No obstante, ya han surgido las primeras disputas cuando Sujum ha pretendido limitar las inversiones rusas en el sector inmobiliario y establecer los márgenes territoriales. Moscú exige que Aibga (un pueblo de 127 habitantes, situado en las montañas junto al rio Psou) se incluido en su territorio como condición para reconocer la frontera.

“La luna de miel entre Moscú y Sujum se acabó. El apoyo de Rusia sigue siendo muy valorado entre la población y las autoridades de Abjazia, pero evidentemente, el apoyo del Kremlin no es gratis ni un acto de caridad. Hay ciertas tensiones, lo que demuestra que las relaciones entre Moscú y Sujum son complicadas y Abjazia no es una mera marioneta en manos rusas”, opina la analista internacional. Según ella, la situación política es la siguiente: “Virtualmente no hay diálogo alguno. Muchos georgianos siguen la línea del gobierno, por la que el problema no es entre Abjazia y Georgia sino entre Rusia y Georgia. Mientras que otros consideran que Georgia es algo redundante y el problema ya está resuelto al haber sido reconocida su independencia”.

Parlamento quemado de Sujum.

Foto de Francisco Martínez


“Saakashvili es inteligente, joven y guapo, pero no puede hacer nada por nosotros”, comenta una profesora mingrelia en la “marshrutka” (minibús) y después me invita a abrir una academia de inglés en Gali “ya que los niños sólo pueden aprender ruso”. “Estamos olvidados por todos”, añade otra acompañante, que cruza el puente del rio Inguri dos veces a la semana.

Al otro lado del puente nos recibe una foto de Mijaíl Saakashvili, desafiante, altivo y con un mapa de Georgia a sus espaldas.
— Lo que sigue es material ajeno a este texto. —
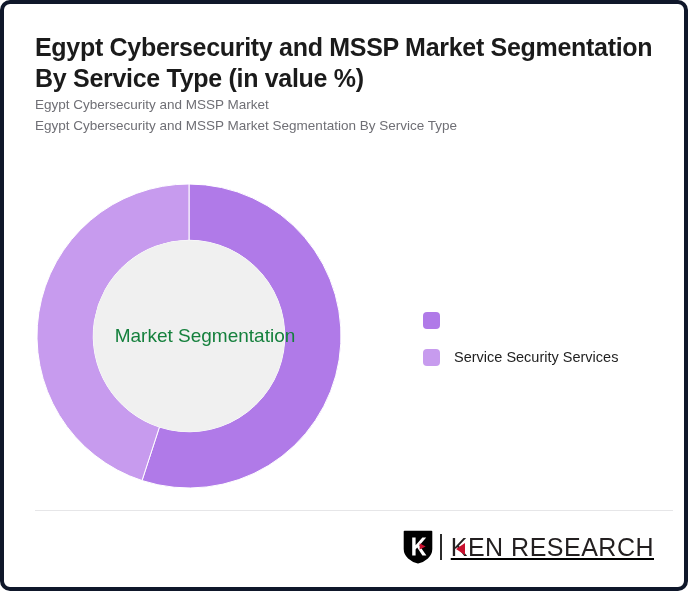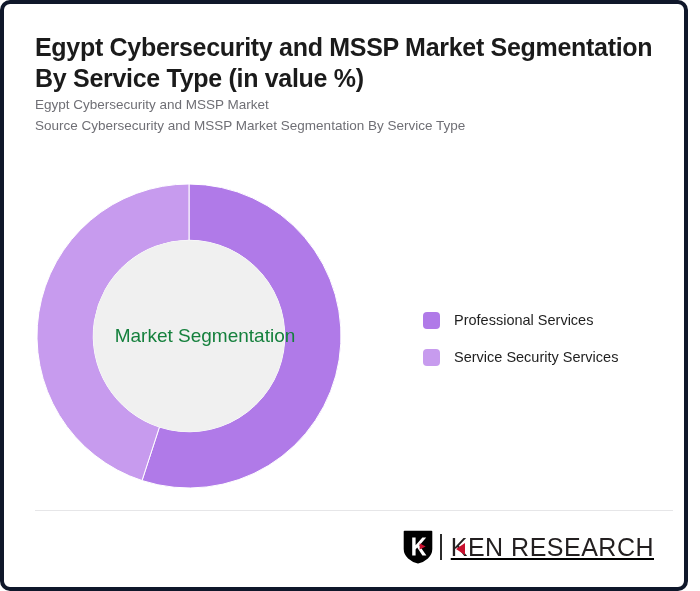--- a/index.html
+++ b/index.html
@@ -151,39 +151,38 @@
 </style>
 </head>
 <body>
 
 <div class="card">
 
   <div class="header">
     <h1 class="chart-title">Egypt Cybersecurity and MSSP Market Segmentation By Service Type (in value %)</h1>
     <div class="subtitles">
       <div class="subtitle">Egypt Cybersecurity and MSSP Market</div>
-      <div class="subtitle">Source Cybersecurity and MSSP Market Segmentation By Service Type</div>
+      <div class="subtitle">Egypt Cybersecurity and MSSP Market Segmentation By Service Type</div>
     </div>
   </div>
 
   <div class="donut-wrap">
     <svg width="304" height="304" viewBox="0 0 304 304">
       <g id="donut-slices">
           <path d="M 152 0 A 152 152 0 1 1 105.02941685500794 296.56059047686335 L 122.408532618655 243.07317200042388 A 95.76 95.76 0 1 0 152 56.239999999999995 Z" fill="#b07ae8" stroke="#ffffff" stroke-width="1"></path>
           <path d="M 105.02941685500794 296.56059047686335 A 152 152 0 0 1 151.99999999999997 0 L 151.99999999999997 56.239999999999995 A 95.76 95.76 0 0 0 122.408532618655 243.07317200042388 Z" fill="#c79bee" stroke="#ffffff" stroke-width="1"></path>
           <circle cx="152" cy="152" r="95.76" fill="#f0f0f0"></circle>
         </g>
     </svg>
     <div class="donut-center-label">Market Segmentation</div>
   </div>
 
   <div class="legend">
     <div class="legend-item">
       <span class="legend-swatch" style="background: rgb(176, 122, 232);"></span>
-      <span class="legend-label">Professional Services</span>
     </div>
     <div class="legend-item">
       <span class="legend-swatch" style="background: rgb(199, 155, 238);"></span>
       <span class="legend-label">Service Security Services</span>
     </div>
   </div>
 
   <div class="divider"></div>
 
   <div class="brand">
El conductor de la nueva “marsrutka” también se llama “Misha”, como el presidente y durante el trayecto lamenta que Georgia haya perdido a sus “hermanos los abjasios”, porque “los osetios son diferentes, esa no es nuestra gente” y carga contra Saakashvili por mirar más a Washington que a Moscú.

"La guerra fue un desastre, la guerra nunca trae nada bueno. Ni siguiera Rusia consiguió nada positivo con ella. El conflicto sigue abierto y el proceso de reconocimiento de su independencia no avanza. Además de los muertos y los miles de refugiados" Reconoce Irakli Alasania, quien fue asesor especial para Abjazia en el gobierno de Saakashvili.

Según los datos de ACNUR las guerras de los últimos 20 años en Georgia han creado 230.000 refugiados, además, otras 100.000 personas han necesitado asistencia. "Ni Georgia ni Rusia tenían voluntad de resolver sus disputas y ahora la población paga las consecuencias. Sí, la gente alcanzó su libertad con las armas, ¿pero qué consiguieroncon ello? ¿Qué ha mejorado?" critica Alexánder Cherkasov, miembro de la ONG rusa “Memorial”.